Templafy experienced a major incident on May 28, 2024 affecting Library & Dynamics, lasting 1h 52m. The incident has been resolved; the full update timeline is below.

Started
May 28, 2024, 08:45 AM UTC
Resolved
May 28, 2024, 10:37 AM UTC
Duration
1h 52m
Detected by Pingoru
May 28, 2024, 08:45 AM UTC

Affected components

Library & Dynamics

Update timeline

  1. identified May 28, 2024, 08:52 AM UTC

    We have identified an issue that affects a subset of customers and are working towards a resolution. Further updates will be posted here soon.

  2. monitoring May 28, 2024, 09:10 AM UTC

    The incident has been successfully mitigated, and our team is actively monitoring the situation to ensure ongoing stability and performance. We are observing the systems to prevent any further disruptions.

  3. resolved May 28, 2024, 10:37 AM UTC

    The incident has been resolved, and further information will be provided in a postmortem shortly. We apologize for the impact to affected customers.

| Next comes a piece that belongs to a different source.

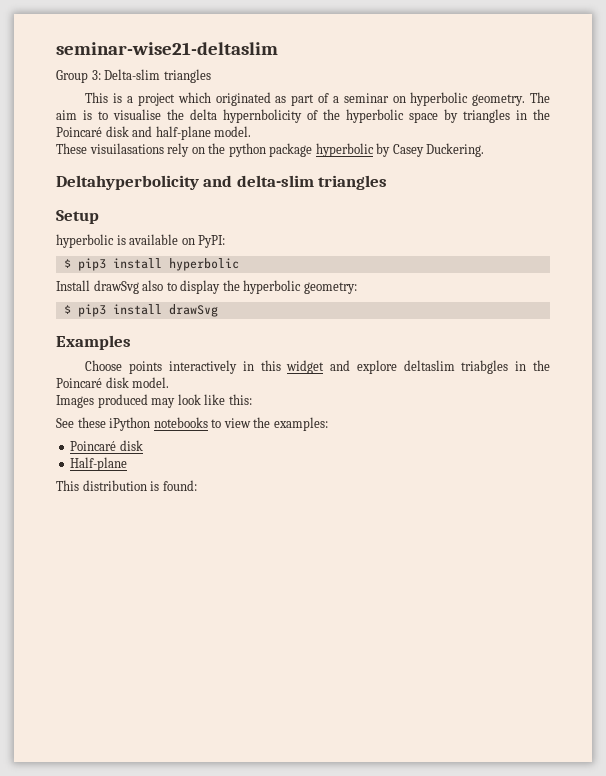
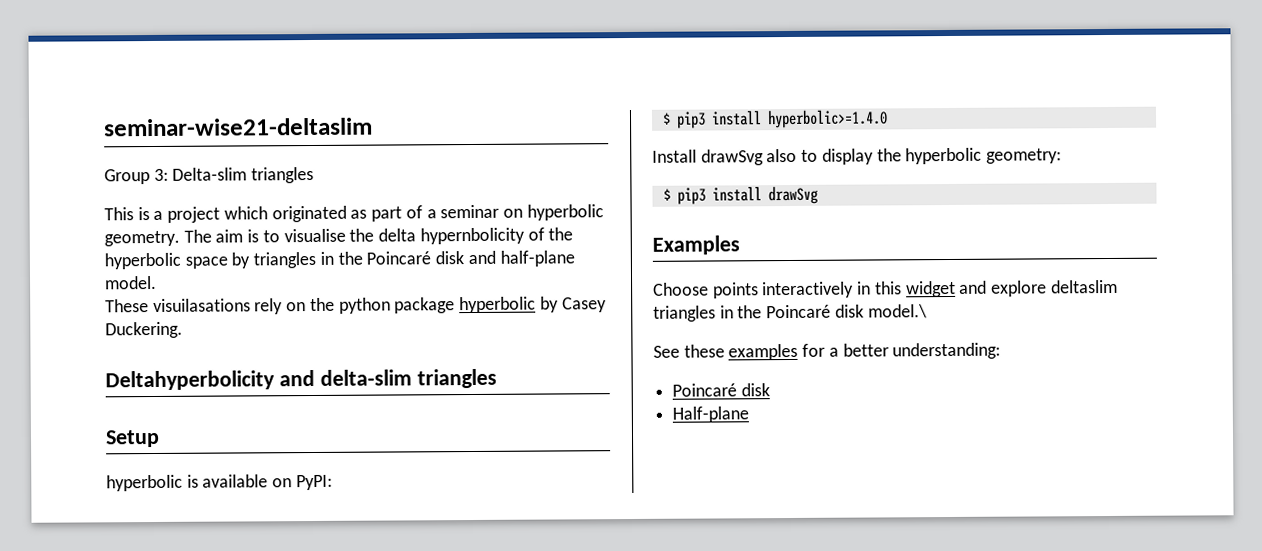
[168,258,239,271] hyperbolic -> [766,109,888,129] hyperbolic>=1.4.0
[461,360,550,374] [56,377,170,388] [56,394,252,408] [56,417,328,431] triabgles in the Poincaré disk model. // Images produced may look like this: // See these iPython notebooks to view the examples: -> [653,304,927,322] [653,342,1002,361] triangles in the Poincaré disk model.\ // See these examples for a better understanding:
[56,480,197,491] // This distribution is found: -> (750, 414) none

  4. postmortem May 29, 2024, 12:34 PM UTC

    On May 28, 2024, at 10:45 AM CET, an incident impacting all users utilizing the Dynamics & Library system within the West Europe \(Production 1\) environment was detected. The issue caused the system to have degraded performance, causing the users to experience slow responses or even timeouts. The engineering team quickly discovered that the degraded performance was caused by the SQL server being under a heavy load due to a reindexing operation. The reindexing operation was part of a migration process that the engineering team was rolling out. At 11:00 CET, as an immediate mitigation, the engineering team initiated the capacity increase of the SQL server. By 11:05 CET, the extra resources to the SQL server were successfully allocated. At this time, the application performance restored to normal parameters, and the application users were no longer impacted. By 12:37 CET, the incident was resolved after the engineering team successfully applied the migration and confirmed it was working as expected. We are reviewing and enhancing our internal procedures for migrations to ensure that similar issues are prevented in the future.